My Psychosis (part 1)

Annie Hickox
6 min readJun 5, 2023

In 1921, my grandmother died of an ear infection in the days before antibiotics were available. She was a young mother of three, my grandfather was a binge drinker, and they lived a life of material, social, and emotional privilege that to many would seem unimaginable.

My father was eight years old when his mother died and soon afterwards he entered what would now be termed a dissociative fugue state for several months. Concerned about him, my grandfather turned to the auto-suggestive affirmations of the French psychologist, Emile Coué, “Every day, and in every way, you are becoming better and better” which he would repeat every night, sitting by my father’s bedside as he slept.

Six years later, in 1927, my grandfather died of wood alcohol poisoning during Prohibition, alone in a New York City hotel room, after an evening at the Yale Club where liquor was readily available for its patrician members. His obituary described him as ‘the wealthiest widower in Cleveland’ and yet when his body was found he only had a small amount of loose change in his pocket.

Forty years later, lying in my dormitory bed at boarding school, I woke to the smell of smoke wafting from my chest of drawers. I leapt from my bed so that I could quickly snuff out the smouldering clothes, but no matter how much I rustled through my folded tartan uniform skirts and navy blue sweaters, I could not find any embers to extinguish. This was one of the first signs of my emerging psychosis.

Earlier that year, I had frequently been admitted to the school infirmary for various unexplained somatic and sensory symptoms. It seems likely to me now that the doctor and his clutch of nurses considered these to be either signs of rather melodramatic malingering or hysterical neurosis. My complaints of various vague aches and a sense of general malaise usually sufficed to gain me admission for a few nights stay, during which I felt relatively safe.

I derived comfort from the twice daily rituals of having my temperature taken and heart rate listened to, together with hearty meals, good New England fare which I left untouched, delivered by a dumbwaiter from the kitchen.

What I could not tell them was that I believed my thin body was being devoured from within due to syphilis (a condition I knew very little about, but I understood it was horrible) and while every day I would watch my legs and abdomen shrink beneath my constant gaze, I was surprised that the medical team never once commented on what I believed was startling visible evidence of my gradually vanishing body.

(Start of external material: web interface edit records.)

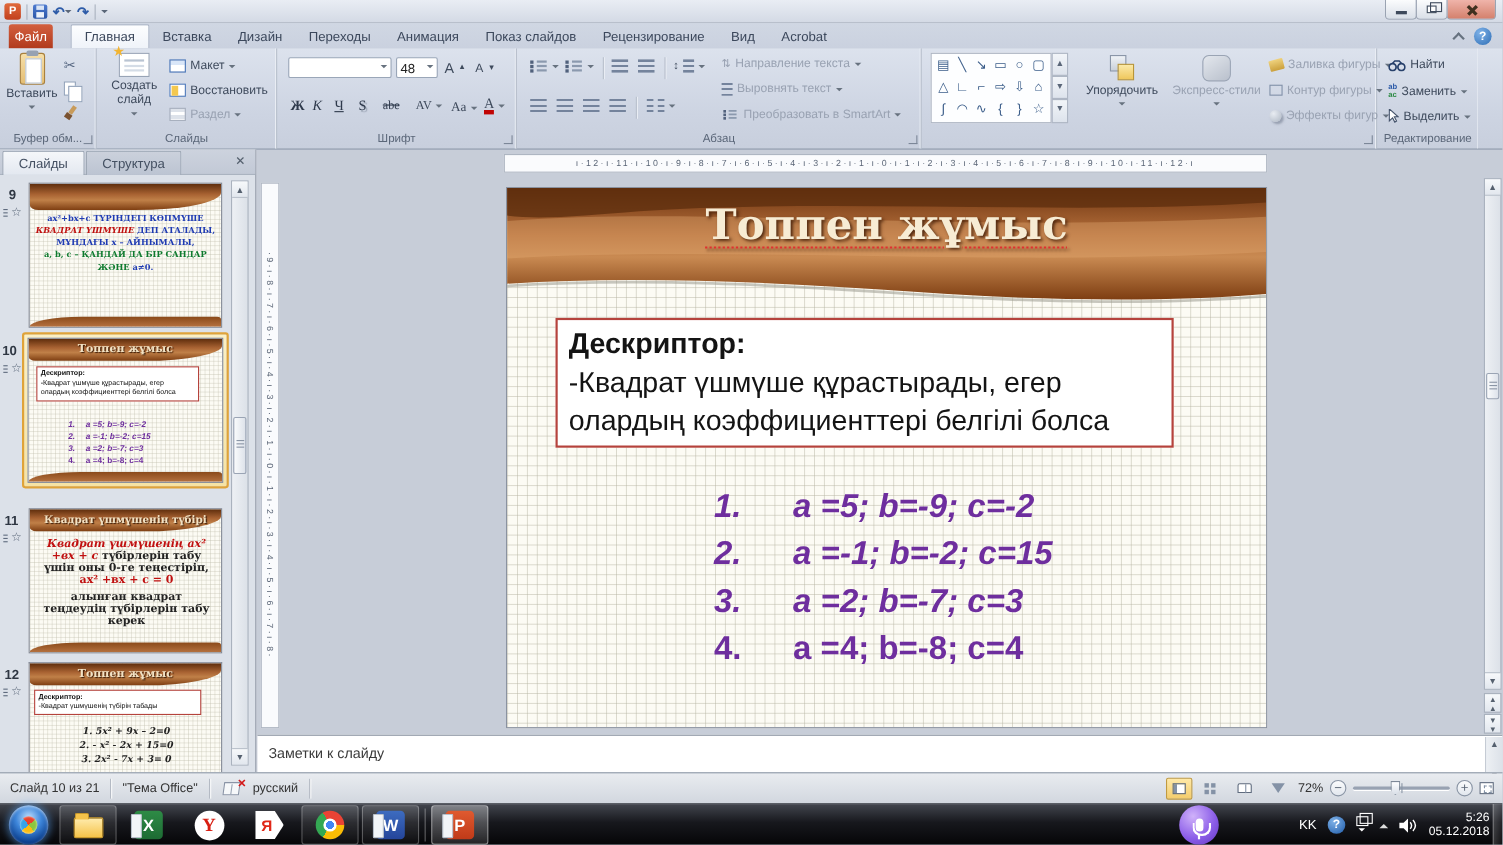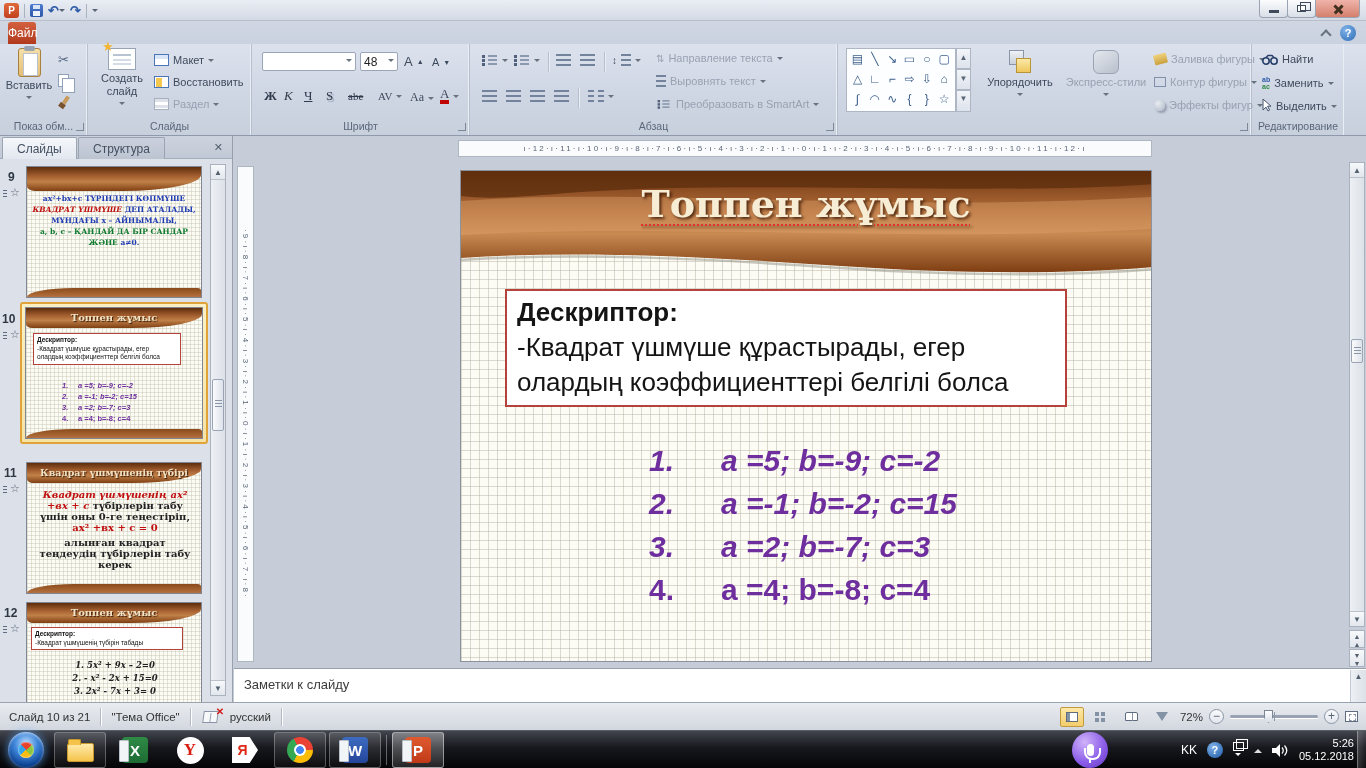--- a/index.html
+++ b/index.html
@@ -24,21 +24,21 @@
   .wb.close{background:linear-gradient(#EFB4AA,#D4806C);width:45px}
   .wb .dash{position:absolute;left:9px;bottom:4px;width:10px;height:3px;background:#3E4A5C}
   .wb .rest{position:absolute;left:9px;top:5px;width:9px;height:7px;border:1.5px solid #3E4A5C;background:#fff}
   .wb .rest::before{content:"";position:absolute;left:2px;top:-4px;width:9px;height:7px;border:1.5px solid #3E4A5C}
   .wb .x1,.wb .x2{position:absolute;left:17px;top:3px;width:11px;height:2.5px;background:#40301F;transform:rotate(45deg);transform-origin:center}
   .wb .x1{top:8px}
   .wb .x2{top:8px;transform:rotate(-45deg)}
 
   
   .tabsrow{position:absolute;left:0;top:21px;width:1366px;height:23px;background:linear-gradient(#D0D7E3,#CAD1DF)}
-  .ftab{position:absolute;left:8px;top:1px;width:28px;height:22px;background:linear-gradient(#D3603F,#B13A1D);border-radius:3px 3px 0 0;color:#fff;text-align:center;line-height:22px;font-size:12px}
+  .ftab{position:absolute;left:8px;top:1px;width:40px;height:22px;background:linear-gradient(#D3603F,#B13A1D);border-radius:3px 3px 0 0;color:#fff;text-align:center;line-height:22px;font-size:12px}
   .rtabs{position:absolute;left:64px;top:1px;height:22px;display:flex}
   .rtab{padding:0 12px;line-height:22px;color:#3C485C;font-size:12px}
   .rtab.act{background:linear-gradient(#FDFEFF,#EFF3F9);border:1px solid #A7B1C2;border-bottom:none;border-radius:2px 2px 0 0;line-height:20px}
   .ribbonhelp{position:absolute;right:10px;top:25px;display:flex;gap:10px;align-items:center}
   .chev{width:8px;height:8px;border-left:2px solid #67727F;border-top:2px solid #67727F;transform:rotate(45deg);margin-top:3px}
   .helpq{width:16px;height:16px;border-radius:50%;background:radial-gradient(circle at 35% 30%,#7FB2E8,#2D6DB5);color:#fff;font-weight:bold;text-align:center;line-height:16px;font-size:11px}
 
   
   .ribbon{position:absolute;left:0;top:44px;width:1366px;height:92px;background:linear-gradient(#DCE2ED,#CDD4E2 65%,#C8CFDD);border-bottom:1px solid #8E99AB}
   .grp{position:absolute;top:0;height:91px;border-right:1px solid #B9C0CD;box-shadow:-1px 0 0 #E9EDF4 inset}
@@ -218,20 +218,31 @@
       </div>
     <div class="wb close">
         <span class="x1"></span>
         <span class="x2"></span>
       </div>
   </div>
 </div>
 
 <div class="tabsrow">
   <div class="ftab">Файл</div>
+  <div class="rtabs">
+    <span class="rtab act">Главная</span>
+    <span class="rtab">Вставка</span>
+    <span class="rtab">Дизайн</span>
+    <span class="rtab">Переходы</span>
+    <span class="rtab">Анимация</span>
+    <span class="rtab">Показ слайдов</span>
+    <span class="rtab">Рецензирование</span>
+    <span class="rtab">Вид</span>
+    <span class="rtab">Acrobat</span>
+  </div>
 </div>
 <div class="ribbonhelp">
   <span class="chev"></span>
   <span class="helpq">?</span>
 </div>
 
 <div class="ribbon">
 
   <div class="grp" style="left:0;width:88px">
     <div class="big" style="left:6px;top:4px;width:46px">
@@ -241,21 +252,21 @@
     </div>
     <div class="sbtn" style="left:58px;top:8px">
         <span class="scis">✂</span>
       </div>
     <div class="sbtn" style="left:58px;top:30px">
         <span class="copyic"></span>
       </div>
     <div class="sbtn" style="left:58px;top:52px">
         <span class="brushic"></span>
       </div>
-    <div class="glabel">Показ обм...</div>
+    <div class="glabel">Буфер обм...</div>
     <span class="launch"></span>
   </div>
 
   <div class="grp" style="left:88px;width:164px">
     <div class="big" style="left:6px;top:4px;width:56px">
       <span class="newslide"></span>
       <span>Создать слайд</span>
       <span class="da"></span>
     </div>
     <div class="sbtn" style="left:66px;top:10px">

Once I returned to my dorm room, my physical misery was compounded by steadily worsening insomnia, and I would often lie awake all night in order to remain vigilant to a fairly unchanging and growing list of dangers I needed to watch out for. Shadowy presences hovering by my bedside, murmuring sotto voce, phantasms slipping through the closed door, voices behind the skirting board, malevolently cackling and snickering about me as they plotted and orchestrated my thoughts and actions.

I would sometimes whisper back to them, softly, in order not to disturb my roommate’s sleep, begging them to either leave me alone or just do their worst and get it over with as soon as possible to put me out of my suffering, only for my feeble pleas to set off their cackling yet again. I whimpered, ‘what do you want from me?’

The voices were a psychic jackhammer that I had no escape from. They were a constant, wearing, presence in my life, doggedly following my movements and thoughts, aware of every fear, thought, and intention that I had. At times, I would attempt to trick them by abruptly changing my route or switching my train of thought in order to wrong foot them and regain some control. I would be heading down the path to my classes, then stop, or take a wrong turn, or even head back to the dormitory under the pretence of having forgotten a book.

But my ruses merely caused the conspirators to laugh even more, as, of course, my belief that I could somehow fool them was also part of their broader plan. They not only knew what I was thinking at any given time, but they also knew what I was about to think, and indeed influenced it. They were in charge, not me. So I fell back under their spell, resigned, knowing I could do nothing to alter the inevitable path that they had determined for me, and their yakking would plague me wherever I went.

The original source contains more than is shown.